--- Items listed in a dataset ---
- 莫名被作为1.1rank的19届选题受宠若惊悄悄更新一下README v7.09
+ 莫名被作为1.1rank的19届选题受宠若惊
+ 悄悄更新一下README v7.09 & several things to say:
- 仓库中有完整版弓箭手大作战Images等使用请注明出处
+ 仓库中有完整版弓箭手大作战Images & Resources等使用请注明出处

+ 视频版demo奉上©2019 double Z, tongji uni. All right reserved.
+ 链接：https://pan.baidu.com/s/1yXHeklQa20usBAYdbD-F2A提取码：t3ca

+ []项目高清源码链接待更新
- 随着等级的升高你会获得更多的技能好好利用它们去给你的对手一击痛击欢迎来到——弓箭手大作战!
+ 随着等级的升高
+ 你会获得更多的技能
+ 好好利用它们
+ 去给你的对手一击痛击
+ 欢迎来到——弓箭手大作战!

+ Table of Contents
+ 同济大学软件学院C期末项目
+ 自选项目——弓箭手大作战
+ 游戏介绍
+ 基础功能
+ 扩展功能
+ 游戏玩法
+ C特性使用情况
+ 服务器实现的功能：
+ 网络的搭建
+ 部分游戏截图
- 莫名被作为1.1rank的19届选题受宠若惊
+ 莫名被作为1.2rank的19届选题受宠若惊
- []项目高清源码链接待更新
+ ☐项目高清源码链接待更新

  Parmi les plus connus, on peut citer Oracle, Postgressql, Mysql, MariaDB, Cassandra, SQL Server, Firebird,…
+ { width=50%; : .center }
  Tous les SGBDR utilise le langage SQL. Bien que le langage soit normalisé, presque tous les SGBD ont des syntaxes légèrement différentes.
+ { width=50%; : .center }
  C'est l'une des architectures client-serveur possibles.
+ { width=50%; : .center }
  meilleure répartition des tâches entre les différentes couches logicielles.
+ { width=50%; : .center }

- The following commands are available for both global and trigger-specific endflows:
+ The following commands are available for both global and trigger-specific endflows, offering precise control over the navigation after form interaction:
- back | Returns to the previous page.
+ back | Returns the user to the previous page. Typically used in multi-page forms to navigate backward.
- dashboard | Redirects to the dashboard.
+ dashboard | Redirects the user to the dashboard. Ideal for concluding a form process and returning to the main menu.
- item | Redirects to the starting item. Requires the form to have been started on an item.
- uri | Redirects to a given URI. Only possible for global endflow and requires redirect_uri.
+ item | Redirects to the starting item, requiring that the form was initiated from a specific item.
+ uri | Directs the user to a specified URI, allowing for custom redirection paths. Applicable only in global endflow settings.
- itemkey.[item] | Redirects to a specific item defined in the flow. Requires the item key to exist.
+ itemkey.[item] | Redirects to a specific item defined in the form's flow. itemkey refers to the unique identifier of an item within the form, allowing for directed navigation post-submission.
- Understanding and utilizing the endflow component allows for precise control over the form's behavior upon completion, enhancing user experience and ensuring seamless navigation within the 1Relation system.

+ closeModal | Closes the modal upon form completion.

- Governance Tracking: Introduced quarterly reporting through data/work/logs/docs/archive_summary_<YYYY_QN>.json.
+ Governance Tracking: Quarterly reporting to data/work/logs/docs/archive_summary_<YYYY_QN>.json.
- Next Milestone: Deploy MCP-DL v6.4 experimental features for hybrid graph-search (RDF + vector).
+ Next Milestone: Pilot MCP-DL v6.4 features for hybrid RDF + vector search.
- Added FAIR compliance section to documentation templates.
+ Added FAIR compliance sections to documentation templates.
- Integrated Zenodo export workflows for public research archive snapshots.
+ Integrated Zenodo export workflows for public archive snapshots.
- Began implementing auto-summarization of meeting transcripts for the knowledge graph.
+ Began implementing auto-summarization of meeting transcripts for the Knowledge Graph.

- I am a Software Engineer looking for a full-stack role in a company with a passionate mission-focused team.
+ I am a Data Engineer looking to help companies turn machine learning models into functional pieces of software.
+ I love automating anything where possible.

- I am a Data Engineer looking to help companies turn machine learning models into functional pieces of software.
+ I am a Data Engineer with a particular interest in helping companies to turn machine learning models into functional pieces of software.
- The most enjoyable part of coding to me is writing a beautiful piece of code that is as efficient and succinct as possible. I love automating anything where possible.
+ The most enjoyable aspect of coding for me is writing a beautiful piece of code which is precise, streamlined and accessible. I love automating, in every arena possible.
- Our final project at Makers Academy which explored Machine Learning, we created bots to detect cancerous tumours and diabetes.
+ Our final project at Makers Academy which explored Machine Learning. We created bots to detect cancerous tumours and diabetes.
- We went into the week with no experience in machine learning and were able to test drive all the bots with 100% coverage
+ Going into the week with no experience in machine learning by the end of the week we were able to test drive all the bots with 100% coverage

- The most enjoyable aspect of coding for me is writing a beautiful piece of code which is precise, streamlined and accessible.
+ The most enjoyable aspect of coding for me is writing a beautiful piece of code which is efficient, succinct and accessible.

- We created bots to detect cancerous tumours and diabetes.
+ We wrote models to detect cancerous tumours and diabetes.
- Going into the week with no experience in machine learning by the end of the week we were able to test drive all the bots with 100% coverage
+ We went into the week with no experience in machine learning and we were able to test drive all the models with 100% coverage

--- PROBLEM DETAILS ---
With "Next" as the string to find, copy every line of the records that holds it.

--- RESULT OF THIS EXERCISE ---
- Next Milestone: Deploy MCP-DL v6.4 experimental features for hybrid graph-search (RDF + vector).
+ Next Milestone: Pilot MCP-DL v6.4 features for hybrid RDF + vector search.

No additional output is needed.